Eine Garantie, dass der Konvent auf dem Reutberg bestehen bleibt, sind die Neuzugänge mitnichten. "Sie können über Nacht wieder weg sein", sagt Schwester Faustina. Klosterschließungen seien zum Alltag geworden, "es ist erschreckend, wie sich das entwickelt", meint Schwester Benedicta. Deshalb werben sie auch weiterhin um Nachwuchs, zum Beispiel mit Einkehrtagen, die nächstes Wochenende stattfinden. Dafür haben sie schon acht Anmeldungen erhalten.

Die umfangreiche Renovierung der Klosterkirche Mariä Verkündigung ist eine der großen Aufgaben für Schwester Benedicta. (Foto: Manfred Neubauer)

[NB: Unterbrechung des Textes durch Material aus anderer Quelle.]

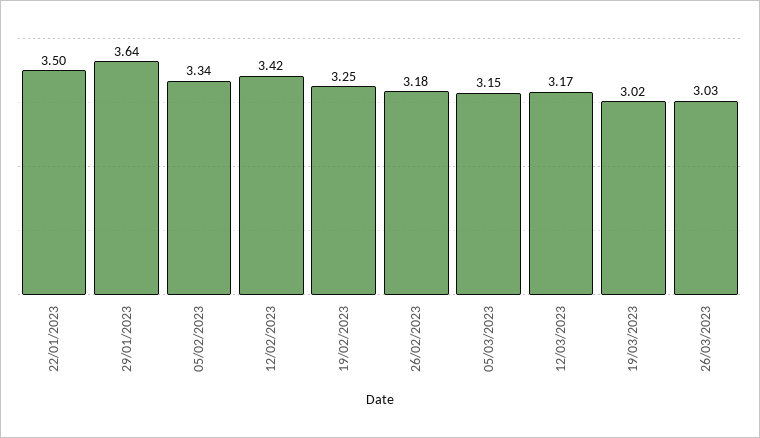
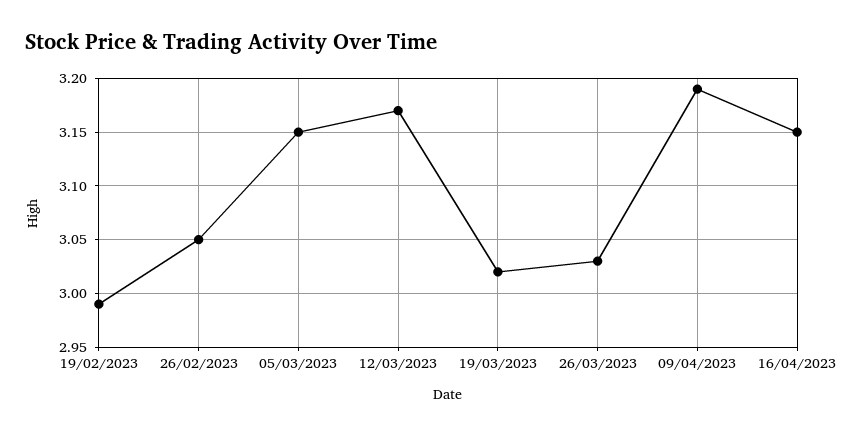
22/01/2023: 3.5 -> none
29/01/2023: 3.64 -> none
05/02/2023: 3.34 -> none
12/02/2023: 3.42 -> none
19/02/2023: 3.25 -> 2.99
26/02/2023: 3.18 -> 3.05
09/04/2023: none -> 3.19
16/04/2023: none -> 3.15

Ein beschauliches Leben führt die Apostolische Kommissarin nicht gerade. Sie muss die Entscheidungen zur umfangreichen Renovierung der Klosterkirche treffen, den Konvent leiten und gerade auch noch die Wohnung für den neuen Seelsorger herrichten, der im September auf den Reutberg kommen wird. Und dann ist da auch noch die Landwirtschaft mit 60 Ochsen inklusive Kälber, wobei ein Stall vergrößert und erneuert wurde. Betrieben wird dies vom Konvent, der dafür einen Angestellten hat. "Das hat sich gut eingespielt, die Direktvermarktung läuft gut", erzählt Schwester Benedicta.

"Eine Zeit lang war ich der eiserne Besen vom Reutberg."

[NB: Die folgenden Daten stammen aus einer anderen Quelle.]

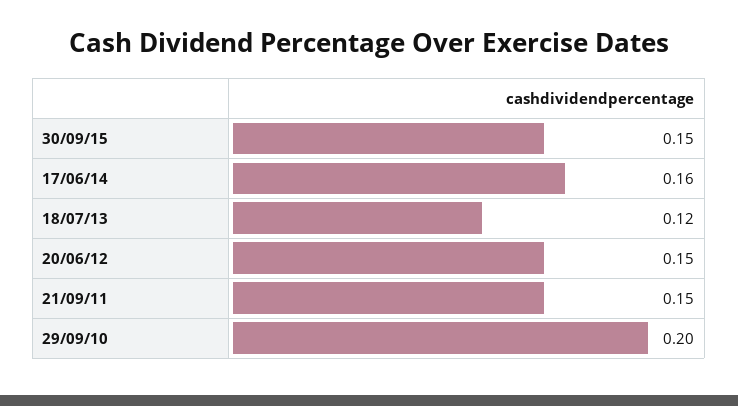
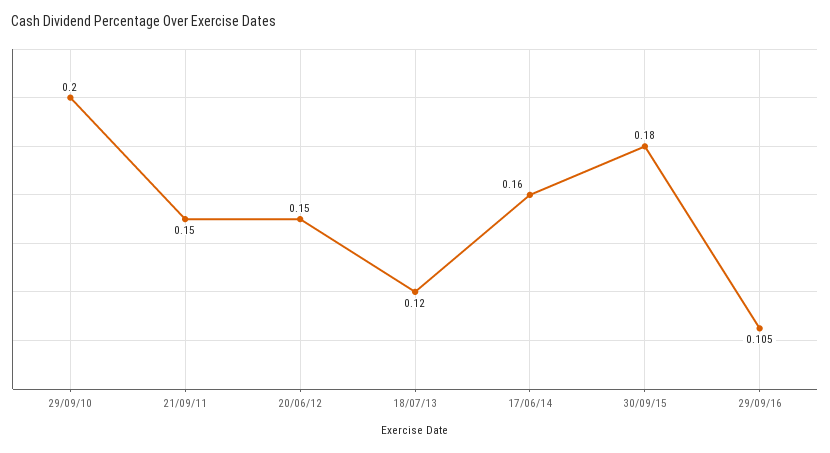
30/09/15: 0.15 -> 0.18
29/09/16: none -> 0.105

Früher hatte es auf dem 43 Hektar großen Grünland gut 40 Rinder in Mutterkuhhaltung samt 15 Schafe und Lämmer gegeben, die ökologische Landwirtschaft wurde viele Jahre lang von einer Frau geführt, die aus dem Orden ausgetreten war und geheiratet hatte. Aber weil der Betrieb laut Schwester Benedicta defizitär war, stellte sie ihn zusammen mit dem Amt für Ernährung, Landwirtschaft und Forsten um und kündigte der Landwirtschaftsmeisterin. Die zog daraufhin vor das Arbeitsgericht, unterstützt vor der Sachsenkamer Gruppe. Das gab damals im Dorf viel böses Blut, manche Narben sind geblieben. "Eine Zeit lang war ich der eiserne Besen vom Reutberg", sagt die Apostolische Kommissarin. Aber fünf Jahre später habe sich die Situation beruhigt. "Es ist gut."

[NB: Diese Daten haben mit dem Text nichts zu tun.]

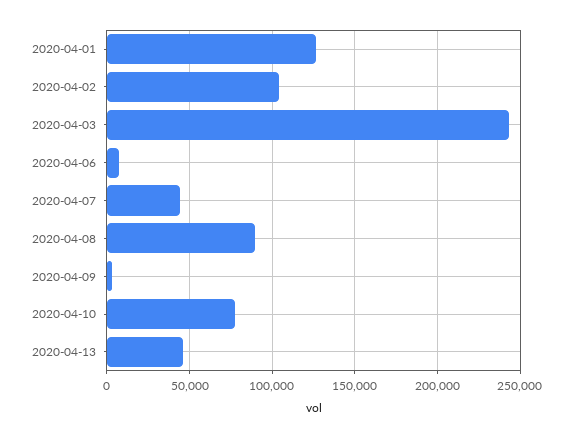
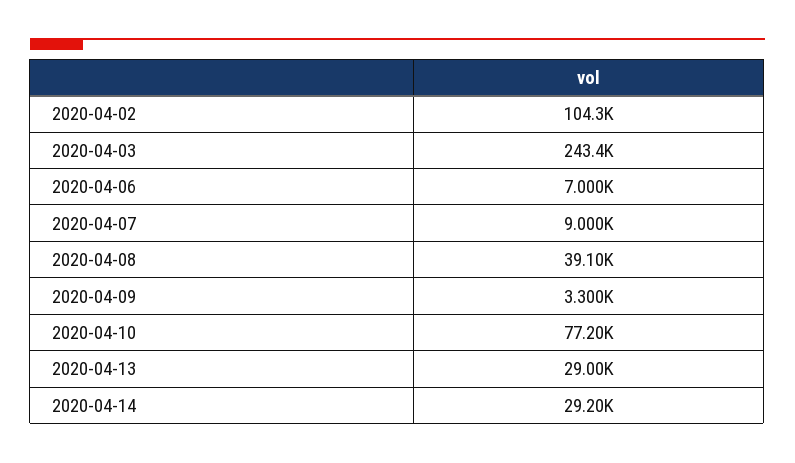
2020-04-01: 125000 -> none
2020-04-07: 45000 -> 9000
2020-04-08: 90000 -> 39100
2020-04-13: 45000 -> 29000
2020-04-14: none -> 29200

Ähnliches gilt auch für das Verhältnis zur Erzdiözese München und Freising. "Das hat sich weitgehend normalisiert", berichtet Schwester Benedicta. "Es ist konstruktiv." Die Erzdiözese unterstützt etwa die Renovierung der Klosterkirche mit einem Millionenbetrag. 2018 hatte die Apostolische Kommissarin den Auftrag vom Vatikan mitbekommen, die Situation rund um den Reutberg zu beruhigen. "Und Gemeinschaft zu stiften." Das ist ihr mit den Neueintritten bislang gelungen. Was die Zukunft anbelangt, sagt Schwester Benedicta, sei sie optimistisch. Aber: "Nicht siegessicher."